- _Task to carry out_
Please set out each line below exactly as it stands, without the images.

- _Given information_
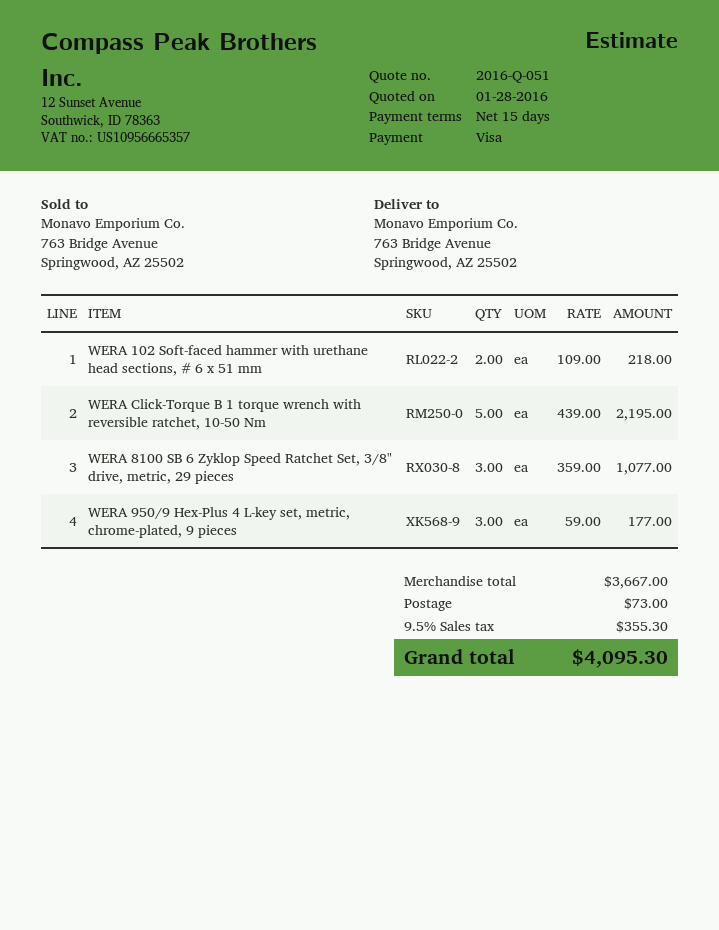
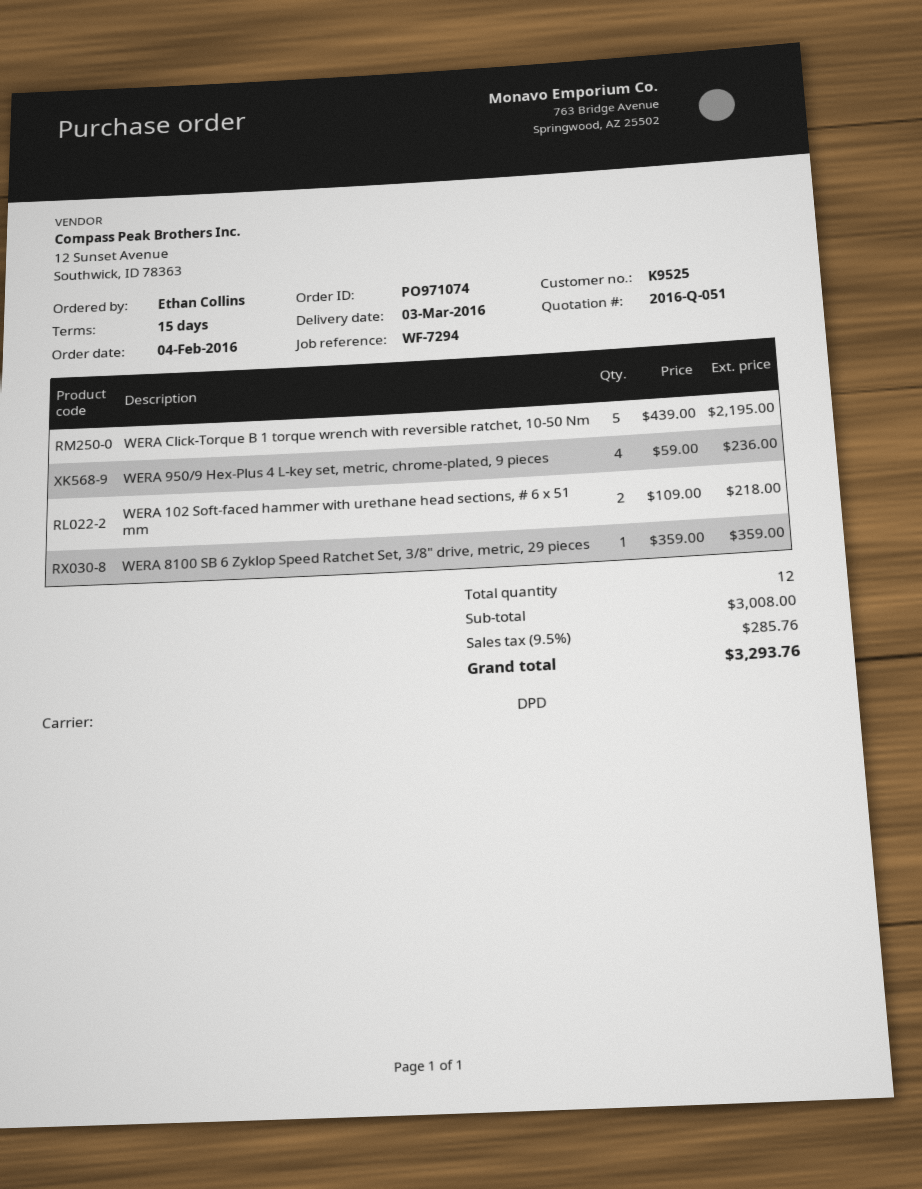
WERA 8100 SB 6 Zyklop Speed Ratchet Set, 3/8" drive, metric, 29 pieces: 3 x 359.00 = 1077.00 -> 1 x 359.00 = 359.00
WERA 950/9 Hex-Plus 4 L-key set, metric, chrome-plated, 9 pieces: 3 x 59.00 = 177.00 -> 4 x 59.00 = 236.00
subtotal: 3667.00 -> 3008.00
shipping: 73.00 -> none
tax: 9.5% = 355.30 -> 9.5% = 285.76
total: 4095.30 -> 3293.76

- _Exercise result_
WERA 8100 SB 6 Zyklop Speed Ratchet Set, 3/8" drive, metric, 29 pieces: 3 x 359.00 = 1077.00 -> 1 x 359.00 = 359.00
WERA 950/9 Hex-Plus 4 L-key set, metric, chrome-plated, 9 pieces: 3 x 59.00 = 177.00 -> 4 x 59.00 = 236.00
subtotal: 3667.00 -> 3008.00
shipping: 73.00 -> none
tax: 9.5% = 355.30 -> 9.5% = 285.76
total: 4095.30 -> 3293.76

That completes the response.